Task instructions. Below are some records; copy them word for word and drop the pictures.

'''

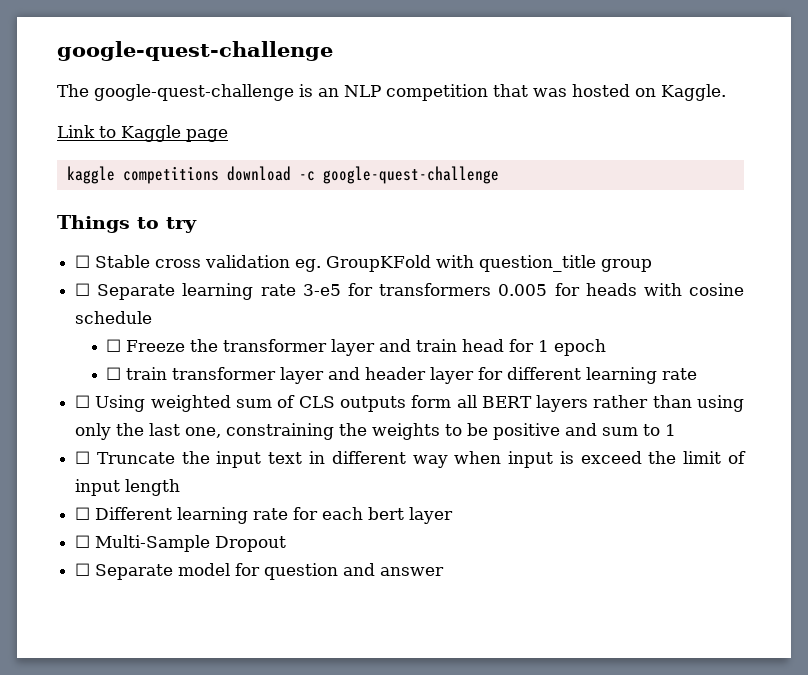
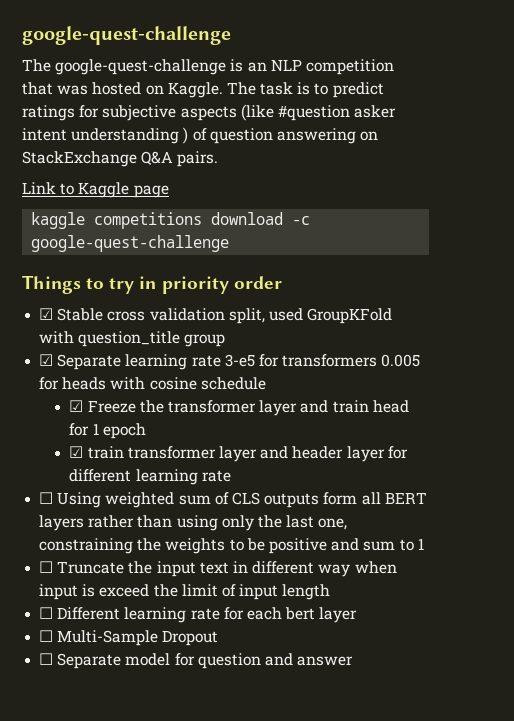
(726, 92) none -> [226,82,384,98] [22,104,397,121] [22,127,379,144] [22,151,219,167] The task is to predict ratings for subjective aspects (like #question asker intent understanding ) of question answering on StackExchange Q&A pairs.
[75,255,91,268] // ☐ -> [139,276,282,294] [39,308,54,320] in priority order // ☑
[295,259,322,272] eg. -> [228,308,303,324] split, used
[75,283,91,296] ☐ -> [39,354,54,366] ☑
[106,339,122,352] ☐ -> [69,400,84,412] ☑
[106,367,122,380] ☐ -> [69,446,84,458] ☑

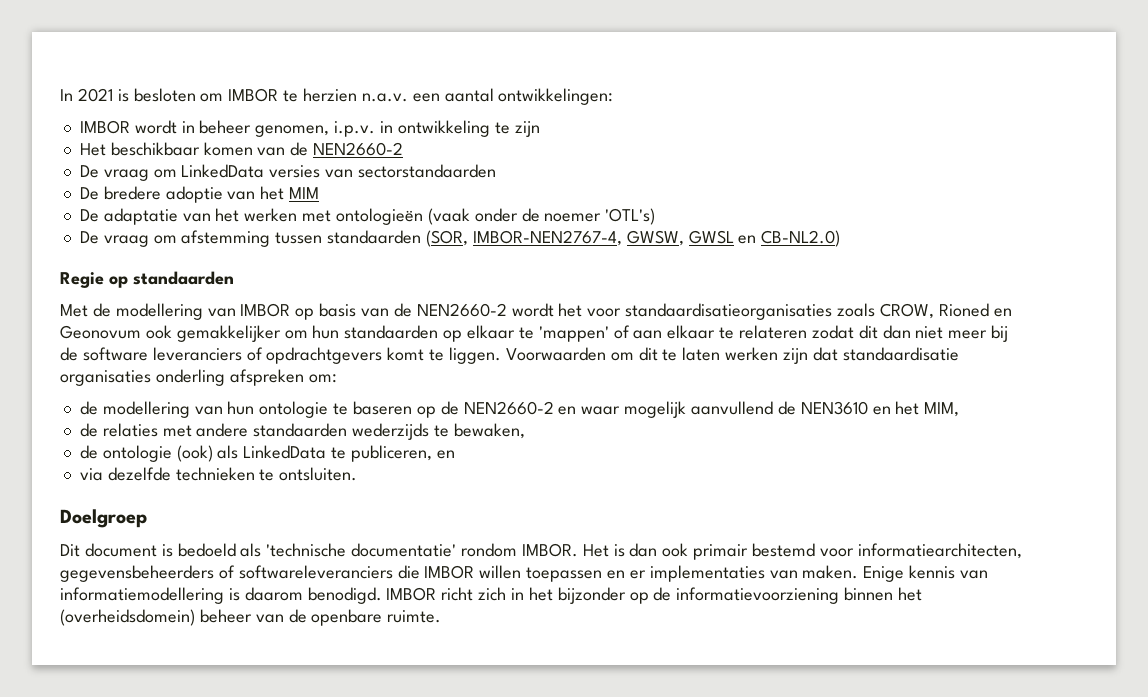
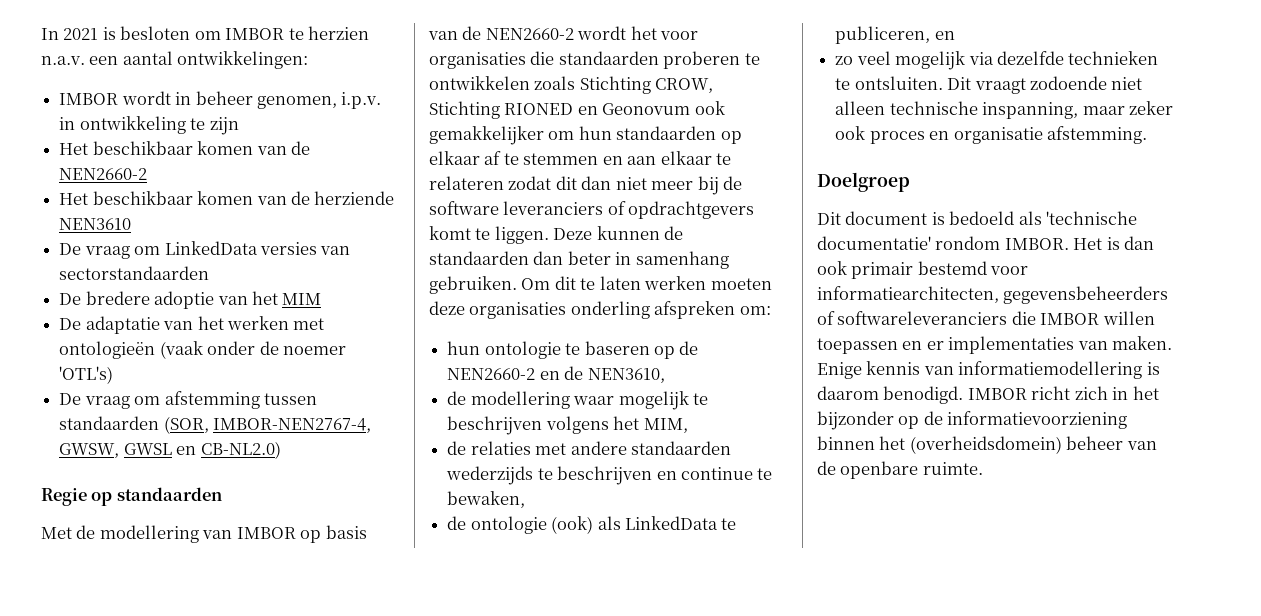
(404, 149) none -> [59,191,395,205] [59,218,132,230] // Het beschikbaar komen van de herziende NEN3610
[625,303,989,320] standaardisatieorganisaties zoals CROW, Rioned -> [429,51,760,69] [429,76,714,94] [429,101,574,119] organisaties die standaarden proberen te ontwikkelen zoals Stichting CROW, Stichting RIONED
[518,325,630,342] te 'mappen' of -> [484,151,623,165] af te stemmen en
[505,347,634,361] Voorwaarden om -> [553,226,684,240] [429,251,729,269] [429,276,551,294] Deze kunnen de standaarden dan beter in samenhang gebruiken. Om
[783,347,959,364] zijn dat standaardisatie -> [710,278,772,290] [429,301,465,315] moeten deze
[79,401,223,418] de modellering van -> (771, 310) none
[581,401,891,418] waar mogelijk aanvullend de NEN3610 en -> [564,366,665,383] [447,391,708,410] [447,416,609,435] de NEN3610, // de modellering waar mogelijk te beschrijven volgens
(449, 431) none -> [557,466,773,485] beschrijven en continue te
(455, 454) none -> [835,51,966,70] zo veel mogelijk
(358, 474) none -> [947,76,1143,94] [835,101,1173,119] [835,126,1147,144] Dit vraagt zodoende niet alleen technische inspanning, maar zeker ook proces en organisatie afstemming.

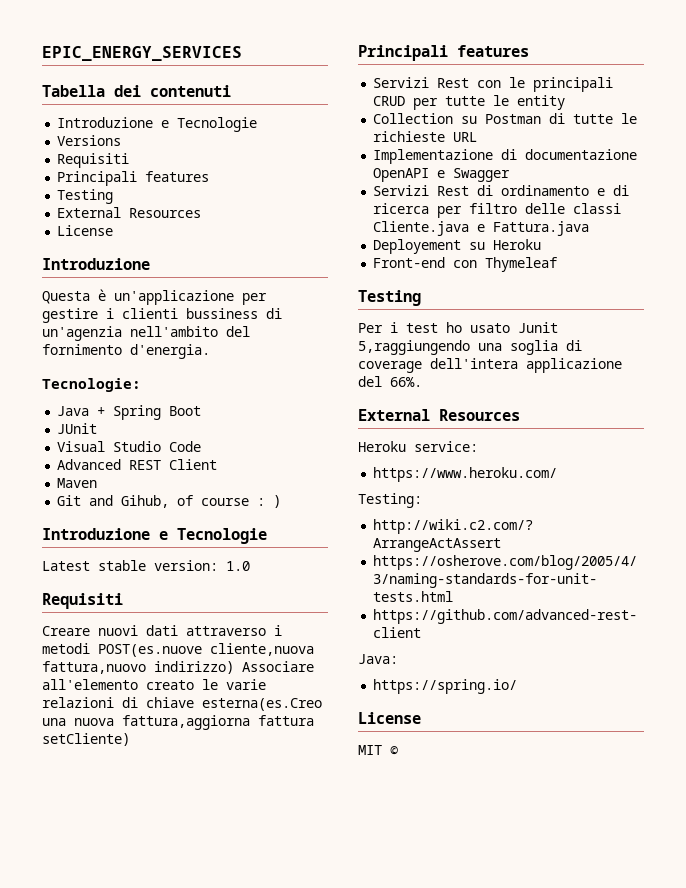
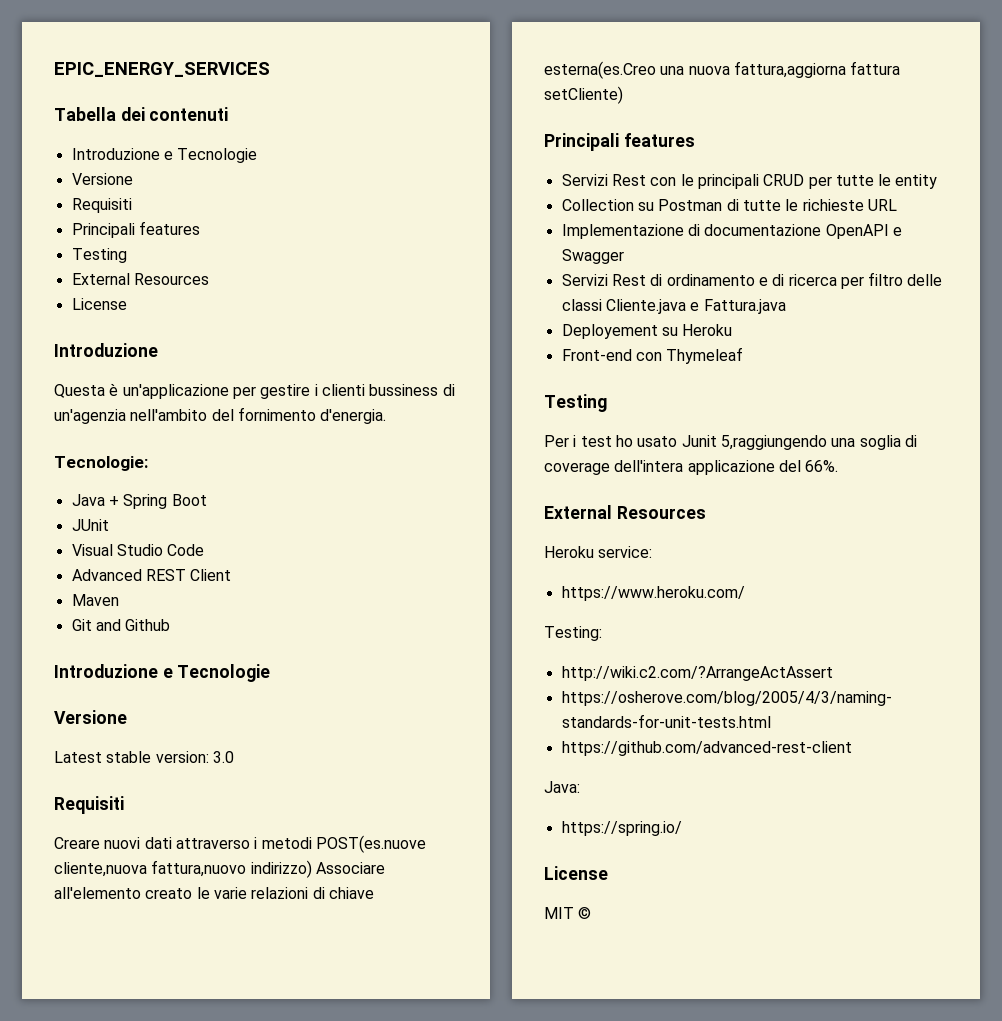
[57,135,122,146] Versions -> [71,173,133,185] Versione
[121,495,282,508] [42,528,267,544] Gihub, of course : ) // Introduzione e Tecnologie -> [125,619,171,631] [54,664,271,682] [54,710,127,724] Github // Introduzione e Tecnologie // Versione
[226,561,250,571] 1.0 -> [212,751,234,763] 3.0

'''

Solution to this task.
(726, 92) none -> [226,82,384,98] [22,104,397,121] [22,127,379,144] [22,151,219,167] The task is to predict ratings for subjective aspects (like #question asker intent understanding ) of question answering on StackExchange Q&A pairs.
[75,255,91,268] // ☐ -> [139,276,282,294] [39,308,54,320] in priority order // ☑
[295,259,322,272] eg. -> [228,308,303,324] split, used
[75,283,91,296] ☐ -> [39,354,54,366] ☑
[106,339,122,352] ☐ -> [69,400,84,412] ☑
[106,367,122,380] ☐ -> [69,446,84,458] ☑

(404, 149) none -> [59,191,395,205] [59,218,132,230] // Het beschikbaar komen van de herziende NEN3610
[625,303,989,320] standaardisatieorganisaties zoals CROW, Rioned -> [429,51,760,69] [429,76,714,94] [429,101,574,119] organisaties die standaarden proberen te ontwikkelen zoals Stichting CROW, Stichting RIONED
[518,325,630,342] te 'mappen' of -> [484,151,623,165] af te stemmen en
[505,347,634,361] Voorwaarden om -> [553,226,684,240] [429,251,729,269] [429,276,551,294] Deze kunnen de standaarden dan beter in samenhang gebruiken. Om
[783,347,959,364] zijn dat standaardisatie -> [710,278,772,290] [429,301,465,315] moeten deze
[79,401,223,418] de modellering van -> (771, 310) none
[581,401,891,418] waar mogelijk aanvullend de NEN3610 en -> [564,366,665,383] [447,391,708,410] [447,416,609,435] de NEN3610, // de modellering waar mogelijk te beschrijven volgens
(449, 431) none -> [557,466,773,485] beschrijven en continue te
(455, 454) none -> [835,51,966,70] zo veel mogelijk
(358, 474) none -> [947,76,1143,94] [835,101,1173,119] [835,126,1147,144] Dit vraagt zodoende niet alleen technische inspanning, maar zeker ook proces en organisatie afstemming.

[57,135,122,146] Versions -> [71,173,133,185] Versione
[121,495,282,508] [42,528,267,544] Gihub, of course : ) // Introduzione e Tecnologie -> [125,619,171,631] [54,664,271,682] [54,710,127,724] Github // Introduzione e Tecnologie // Versione
[226,561,250,571] 1.0 -> [212,751,234,763] 3.0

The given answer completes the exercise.